Reputation: 11430
I am working on a website with MySQL database on a Linux server.
Using phpMyAdmin, on the database, it says
However, I have created all the tables with InnoDB and utf8_unicode_ci. I also checked that the table fields for all tables is utf8_unicode_ci.
Yet, when I mysql_fetch_array, and echo to stream, it gives gibberish. I had to explicitly set mysql_set_charset('utf8')
for the text to appear correctly.
PHP version is 5.3.9; MySQL version is 5.1.70-cll - MySQL Community Server (GPL).
This is the first time I encountered this problem and I never had to set charset before.
What caused the text fetched by php mysql_* to be gibberish? Under what circumstance is it necessary to mysql_set_charset
?
EDIT: This is not a question to attract suggestion to use alternative library e.g. mysqli, pdo. I just want to understand about this current situtation about the behavior of MySQL and charsets. Thanks.
Upvotes: 1
Views: 3848
Reputation: 522085
When exchanging data between two systems, there's always the question "what encoding will text be sent in?" "Text" is represented simply as binary data, just long strings of 1s and 0s. These could mean anything at all. There are hundreds of encoding schemes to encode different characters into different sequences of 1 and 0. If a system just receives a string of those without being told what encoding they represent, the system cannot know what characters those supposedly are.
Therefore, for any interface between two system, there needs to be a specification for what encoding strings are in. For MySQL, that's the API call mysql_set_charset
. This is the way to tell MySQL what encoding strings will be in that PHP sends to it, and what encoding MySQL should returns strings in back to PHP. Without setting this explicitly some default encoding is assumed, which may not be the same encoding you're expecting, creating a mismatch and garbage characters.

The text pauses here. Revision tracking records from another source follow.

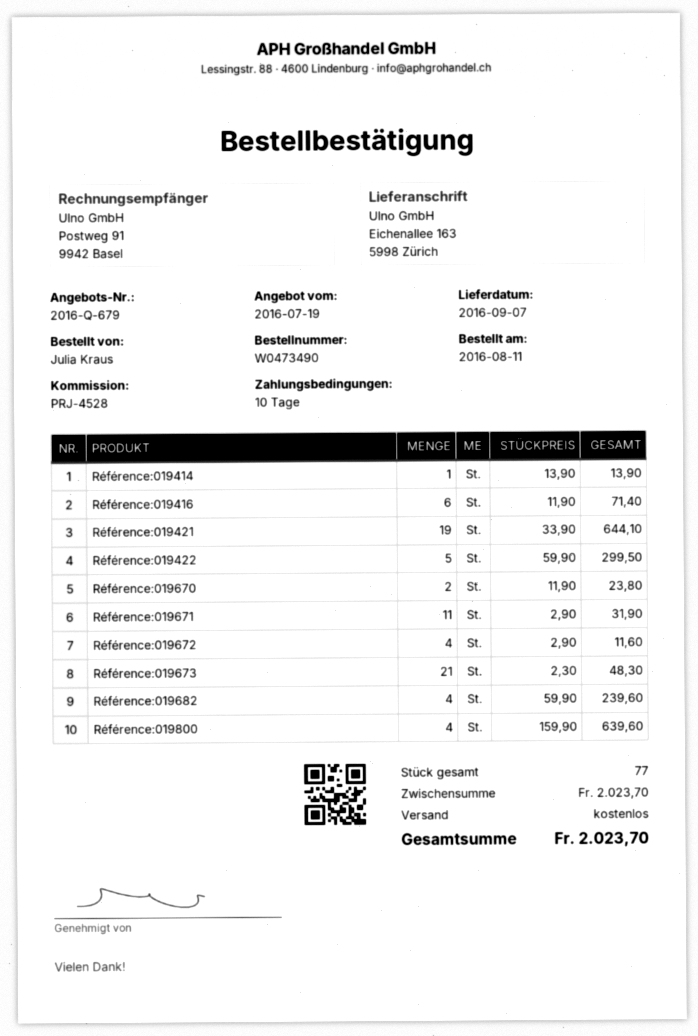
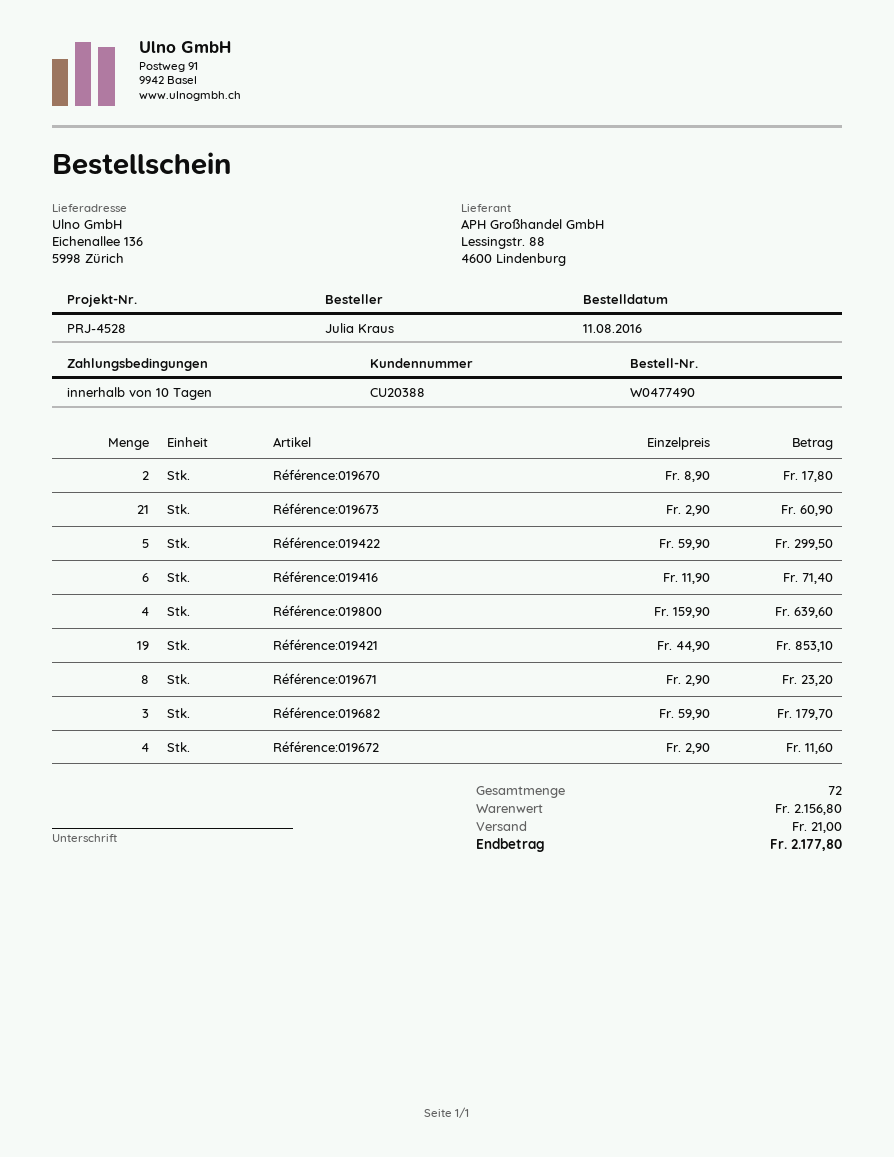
order number: W0473490 -> W0477490
ship to: Eichenallee 163, 5998 Zürich -> Eichenallee 136, 5998 Zürich
Référence:019414: 1 x 13.90 = 13.90 -> none
Référence:019421: 19 x 33.90 = 644.10 -> 19 x 44.90 = 853.10
Référence:019670: 2 x 11.90 = 23.80 -> 2 x 8.90 = 17.80
Référence:019671: 11 x 2.90 = 31.90 -> 8 x 2.90 = 23.20
Référence:019673: 21 x 2.30 = 48.30 -> 21 x 2.90 = 60.90
Référence:019682: 4 x 59.90 = 239.60 -> 3 x 59.90 = 179.70
total quantity: 77 -> 72
subtotal: 2023.70 -> 2156.80
shipping: 0.00 -> 21.00
total: 2023.70 -> 2177.80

Read What Every Programmer Absolutely, Positively Needs To Know About Encodings And Character Sets To Work With Text and Handling Unicode Front To Back In A Web App for more information.
Upvotes: 3
Reputation: 850
mysql_set_charset
functions sets the default character set for the current connection. Even though your data is stored in unicode on the server, it still requires a compatible connection character set to transmit data accurately.

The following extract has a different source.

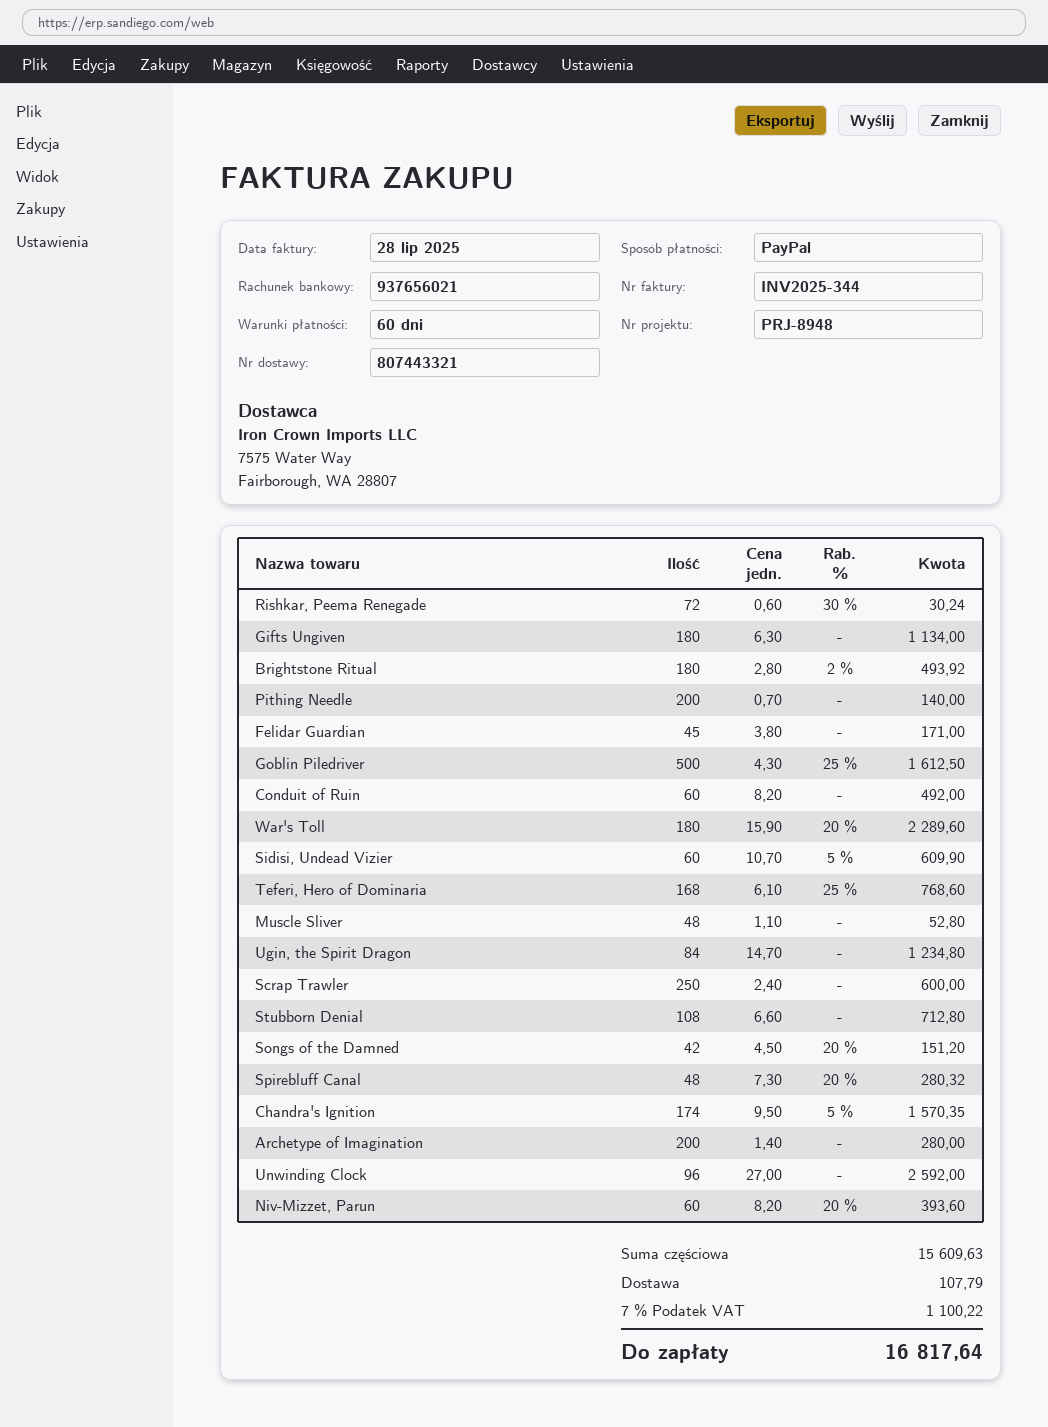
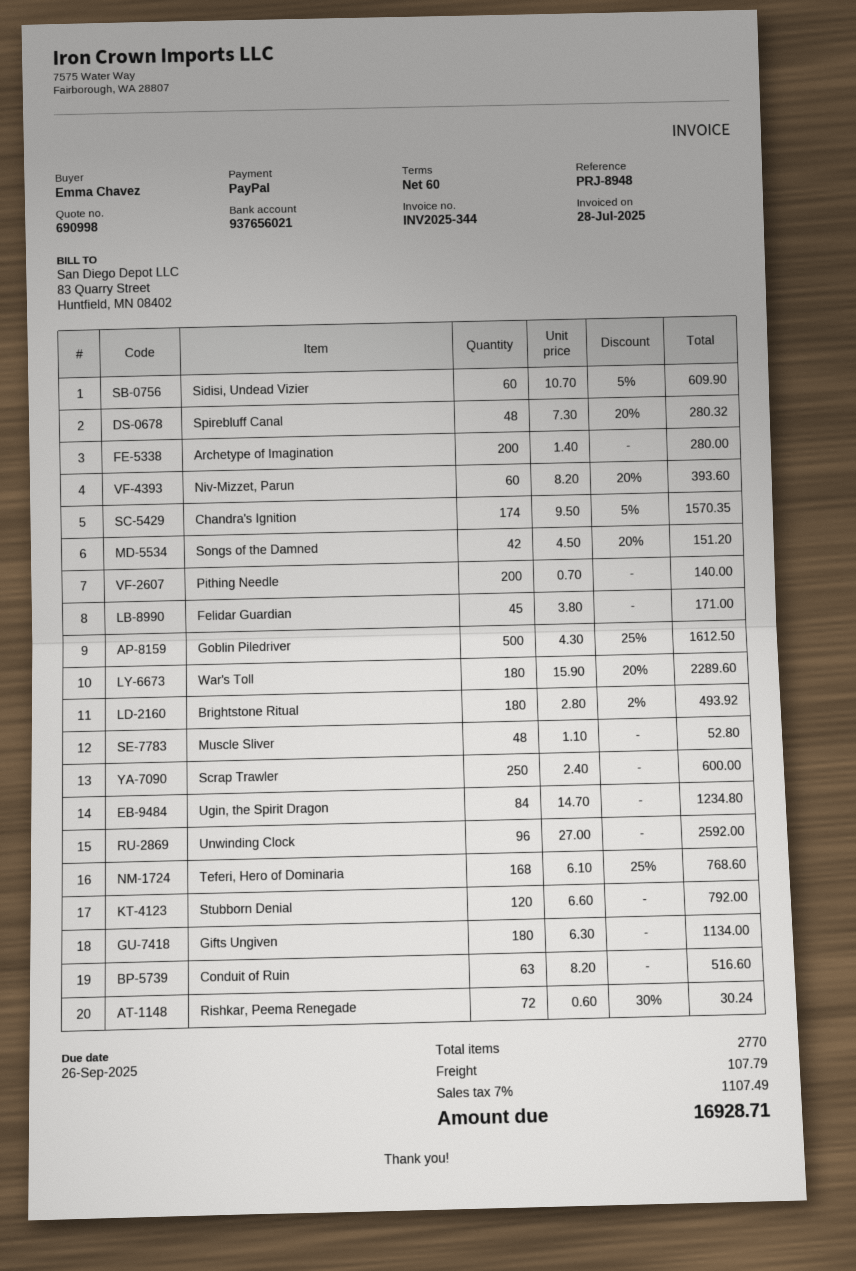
Conduit of Ruin: 60 x 8.20 = 492.00 -> 63 x 8.20 = 516.60
Stubborn Denial: 108 x 6.60 = 712.80 -> 120 x 6.60 = 792.00
tax: 7% = 1100.22 -> 7% = 1107.49
total: 16817.64 -> 16928.71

If you execute SHOW VARIABLES LIKE 'character\_set\_%'
statement in mysql it will show various sharacter sets used by the server and current connection. Ideally they should all match and be utf8
.
More information: MySQL Connection Character Sets.
Upvotes: 1
Reputation: 75629
It's wise to always call it once connection is established, to ensure your app will not be affected by broken server settings. Because you can have your tables in i.e. UTF8 and send your data in UTF8 but if the connection is not UTF8 (because of i.e my.ini
settings) then you end up with mess. So either call mysql_set_charset()
or execute SET NAMES charset
query, and you will be on safe ground. And since it is done once per connection, it's basically no cost operation anyway
Upvotes: 2